What the exercise asks: Each line of the records below that includes "sudo" adds one to the count; state the final count by itself.

───── Provided entries ─────

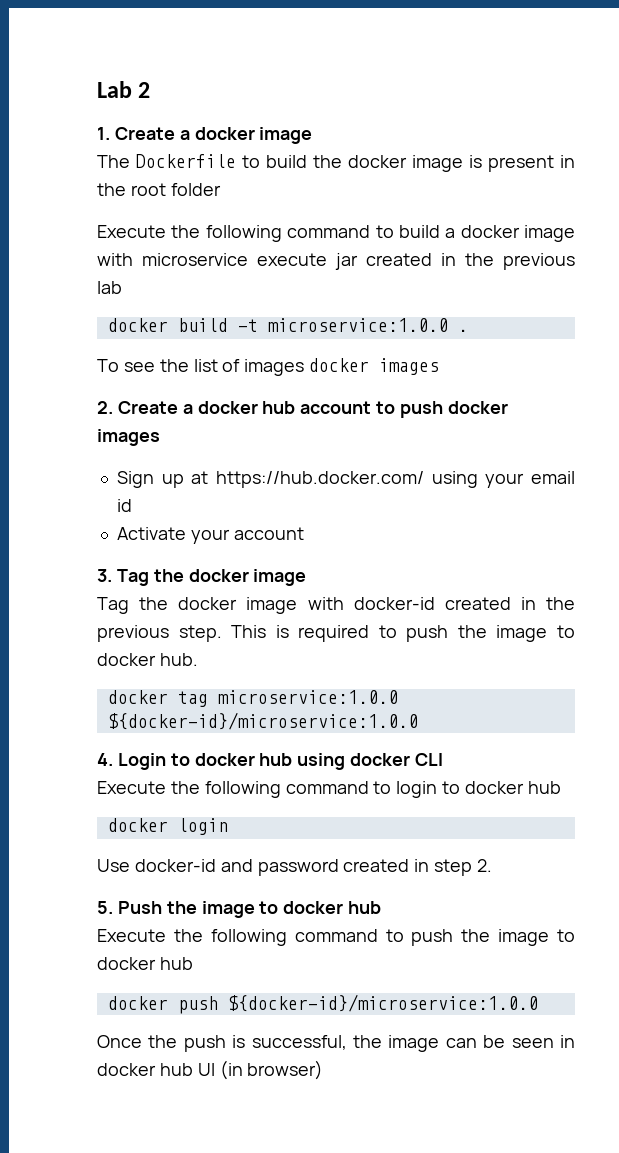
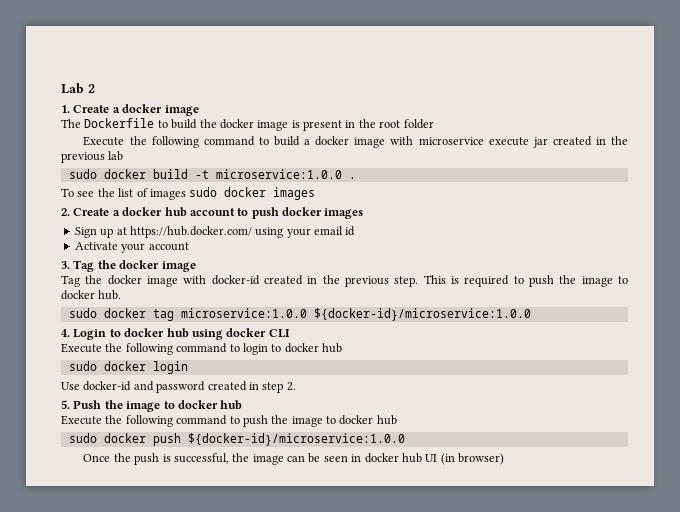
- docker build -t microservice:1.0.0 .
+ sudo docker build -t microservice:1.0.0 .
- To see the list of images docker images
+ To see the list of images sudo docker images
- docker tag microservice:1.0.0 ${docker-id}/microservice:1.0.0
+ sudo docker tag microservice:1.0.0 ${docker-id}/microservice:1.0.0
- docker login
+ sudo docker login
- docker push ${docker-id}/microservice:1.0.0
+ sudo docker push ${docker-id}/microservice:1.0.0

─────

Reply to the exercise: 5